The dual concept was something that was non-negotiable. When looking at potential locations, it was important that the broker understood our needs and didn’t waste time. When a space with small frontage (400 square feet) and larger rear (600 square feet) was located, we instantly knew it was a good fit. In fact, the space had been on the market for nearly a year. It was so uniquely divided and laid out, and nobody wanted it — but it was perfect for the dual concepts of Patent Coffee and Patent Pending.
When designing the space, one thing we wanted to keep in mind was keeping the respective spaces separate. There are concepts in New York City that have done similar takes on the same theme — coffee and cocktails — but they did not separate the spaces. And although one side of the business could be very good, the other side often seemed to lag. They didn’t seem to always work well with each other. Pro tip: when designing a dual concept, you really should consider your two concepts and how they serve, who they serve, and the physical design of the space itself.
We asked ourselves, “Does someone want to sit in a coffee shop and drink cocktails?” We concluded that, most likely, they did not. We delved into the psychology of it, and agreed that a coffee shop is a morning place, a productive place and an energetic or peaceful place. A bar is exciting, and the type of bar we wanted, it was going to be dark. We knew people didn’t want to spend time drinking coffee in a cocktail bar, and vice versa, so we completely physically separated the spaces.
Another thing owners have to ask themselves is if it’s a smooth fit for operations. For Patent, the primary deciding factor came down to hours of operation. Patent Coffee is open from 7:30 a.m. to 4:00 p.m., then it closes, locks the doors and has 1 hour to clean up before the cocktail bar, Patent Pending, opens to the general public. This has worked well. Operators should be considerate of factors like this: first thing, dig deep into the operations and financials and make sure you have really thought about all factors. From lease negotiations with landlords, to ensuring there is enough amperage to power the extra equipment, to budgeting for all that extra equipment, to the extra packaging and branding costs, it’s very important to have everything planned out. We estimate that our up-front costs increased by about 40% by having the extra concept. With dual-concept restaurants, construction budgets take a jump up, that’s for sure.

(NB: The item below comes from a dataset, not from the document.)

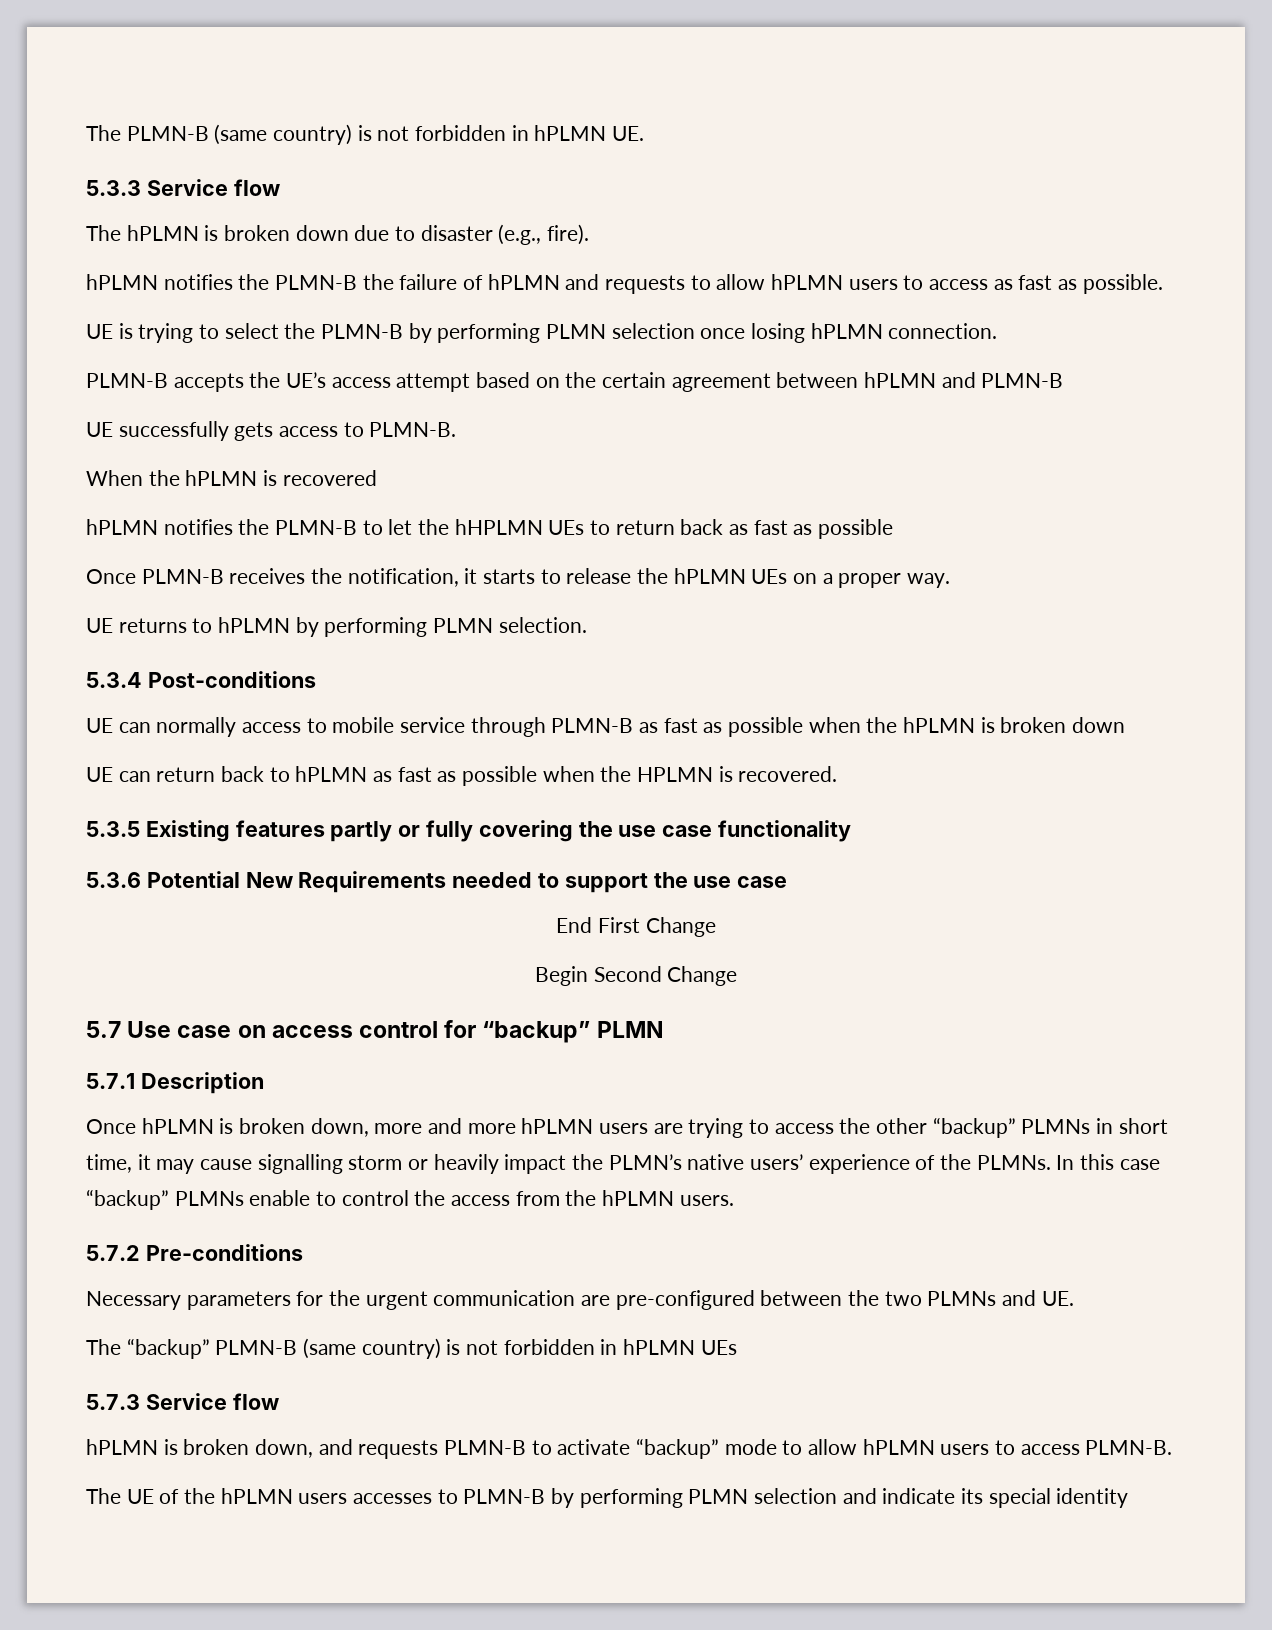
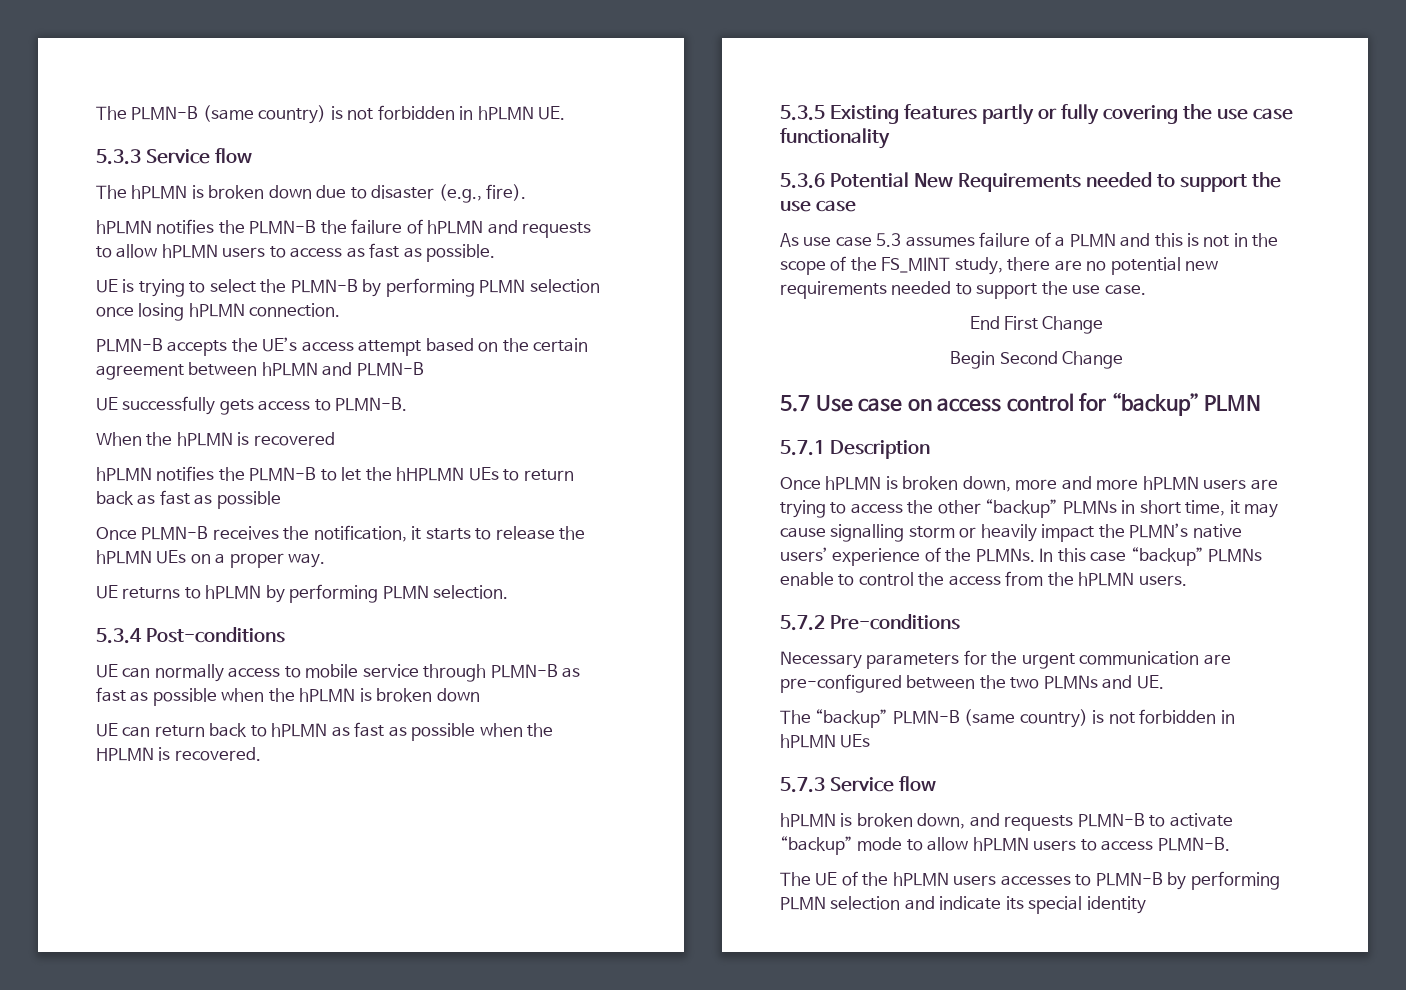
+ As use case 5.3 assumes failure of a PLMN and this is not in the scope of the FS_MINT study, there are no potential new requirements needed to support the use case.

Now that Patent has been open for a few quarters, the gamble is starting to pay off. One hand really is washing the other. Anytime there is a big push to Patent Pending, Patent Coffee gets collateral marketing. Guests will visit the back but want to come back during the day to experience the front. It’s becoming obvious they both directly benefit off each other.
When it comes to dual-concept spaces, the results speak for themselves. If done right, you’ll be very successful.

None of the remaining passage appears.